Change listing data
^^^^^^^^^^^^^^^^
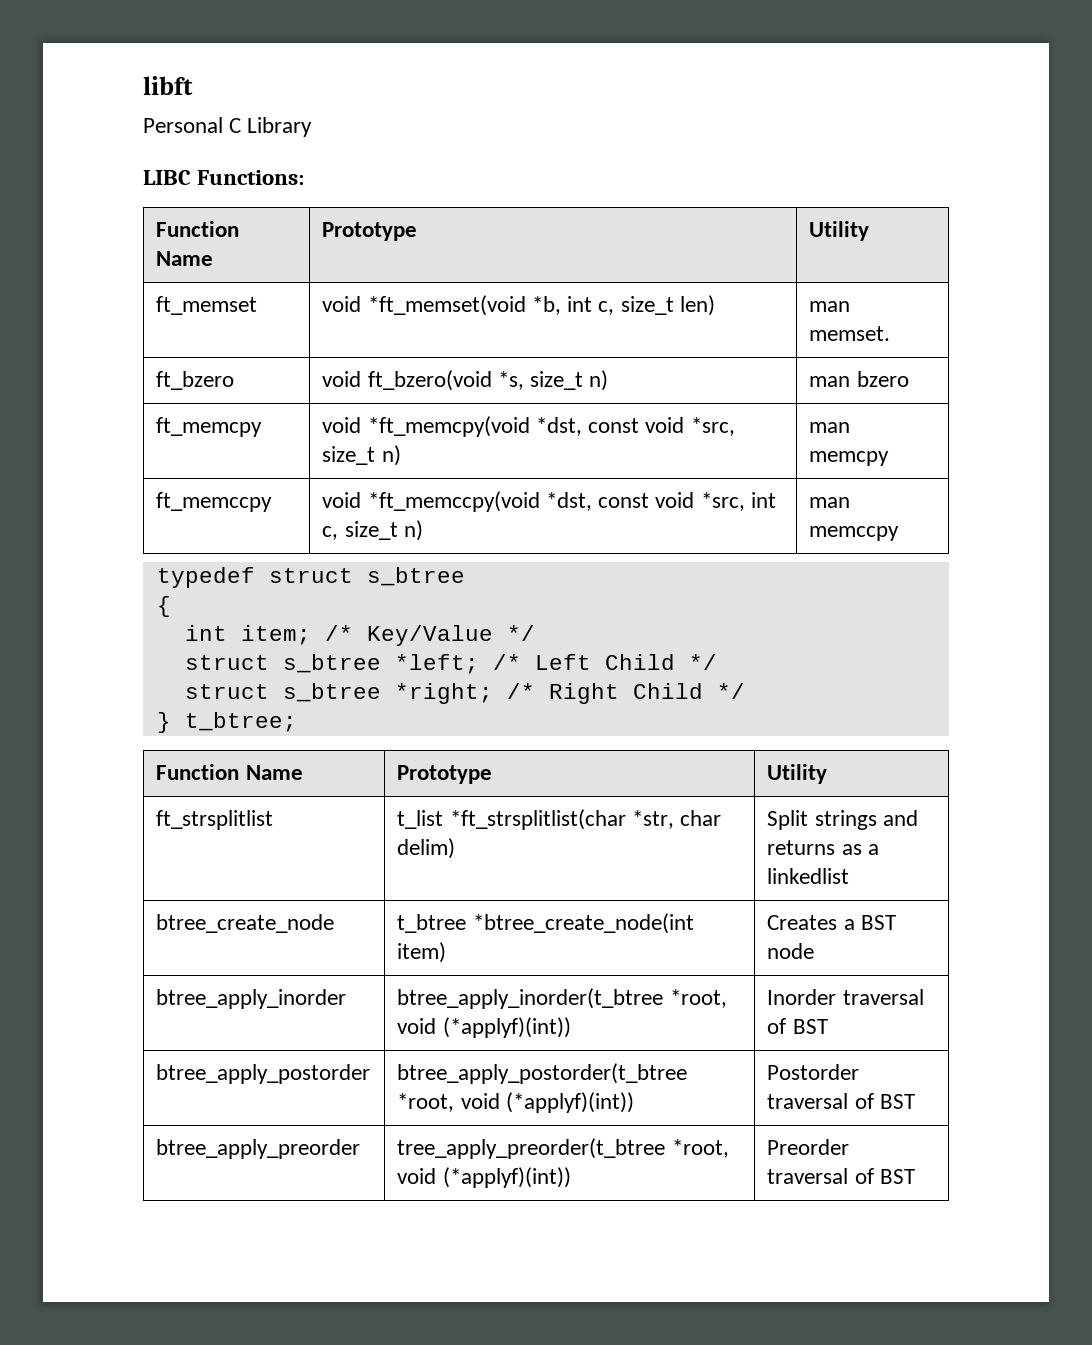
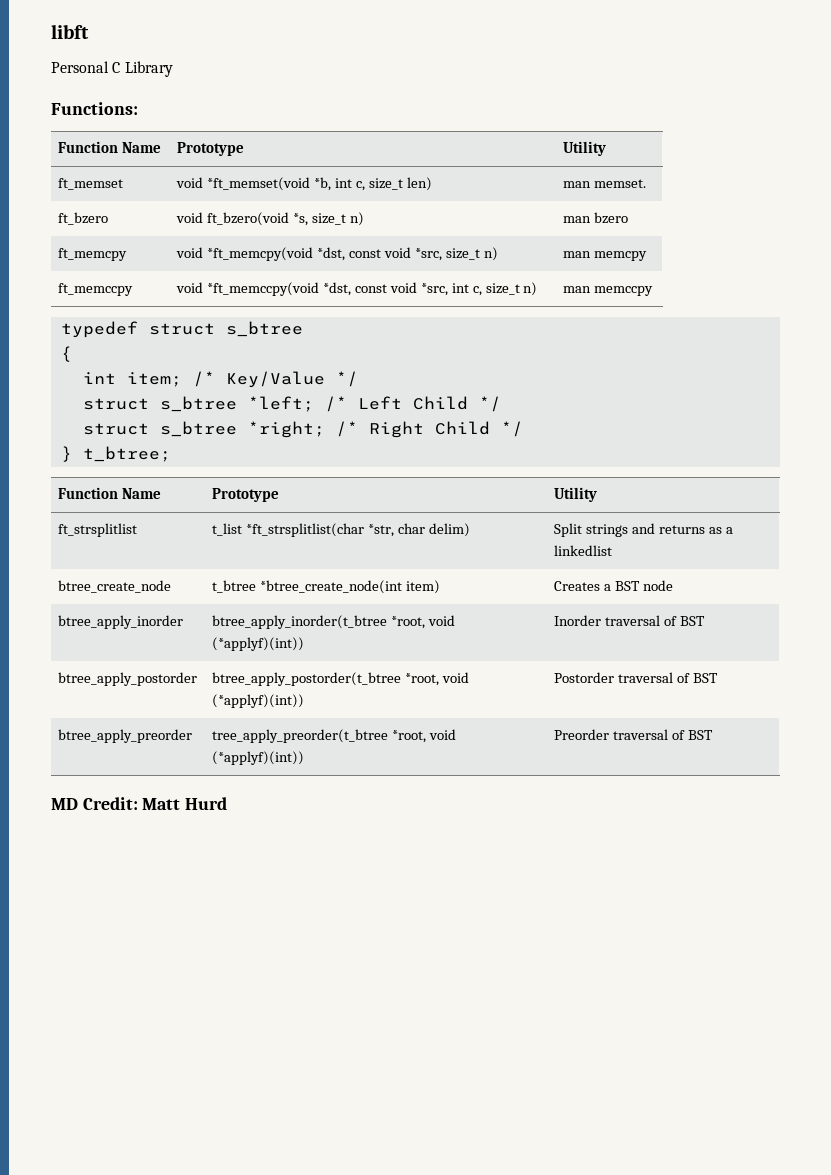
- LIBC Functions:
+ Functions:
+ MD Credit: Matt Hurd

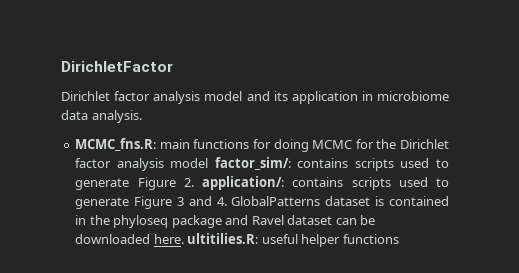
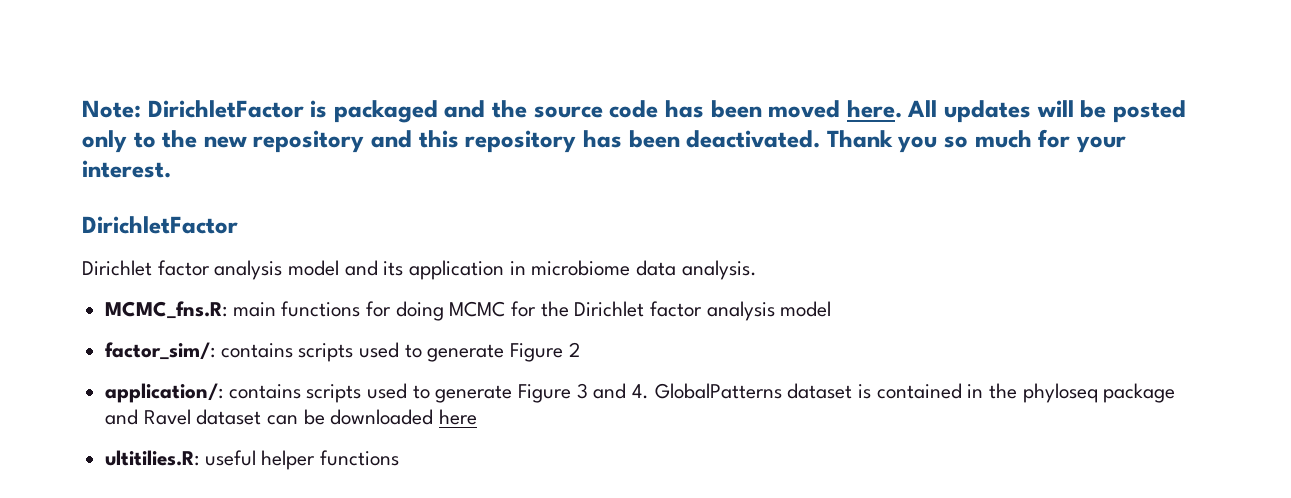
+ Note: DirichletFactor is packaged and the source code has been moved here. All updates will be posted only to the new repository and this repository has been deactivated. Thank you so much for your interest.
- MCMC_fns.R: main functions for doing MCMC for the Dirichlet factor analysis model factor_sim/: contains scripts used to generate Figure 2. application/: contains scripts used to generate Figure 3 and 4. GlobalPatterns dataset is contained in the phyloseq package and Ravel dataset can be downloaded here. ultitilies.R: useful helper functions
+ MCMC_fns.R: main functions for doing MCMC for the Dirichlet factor analysis model
+ factor_sim/: contains scripts used to generate Figure 2
+ application/: contains scripts used to generate Figure 3 and 4. GlobalPatterns dataset is contained in the phyloseq package and Ravel dataset can be downloaded here
+ ultitilies.R: useful helper functions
^^^^^^^^^^^^^^^^
## [ACTIVITY]
Give the lines from the one containing "for your interest." through the end of the entries again, exactly as written and with no other lines.

## [REPLY TO THE EXERCISE]
+ Note: DirichletFactor is packaged and the source code has been moved here. All updates will be posted only to the new repository and this repository has been deactivated. Thank you so much for your interest.
- MCMC_fns.R: main functions for doing MCMC for the Dirichlet factor analysis model factor_sim/: contains scripts used to generate Figure 2. application/: contains scripts used to generate Figure 3 and 4. GlobalPatterns dataset is contained in the phyloseq package and Ravel dataset can be downloaded here. ultitilies.R: useful helper functions
+ MCMC_fns.R: main functions for doing MCMC for the Dirichlet factor analysis model
+ factor_sim/: contains scripts used to generate Figure 2
+ application/: contains scripts used to generate Figure 3 and 4. GlobalPatterns dataset is contained in the phyloseq package and Ravel dataset can be downloaded here
+ ultitilies.R: useful helper functions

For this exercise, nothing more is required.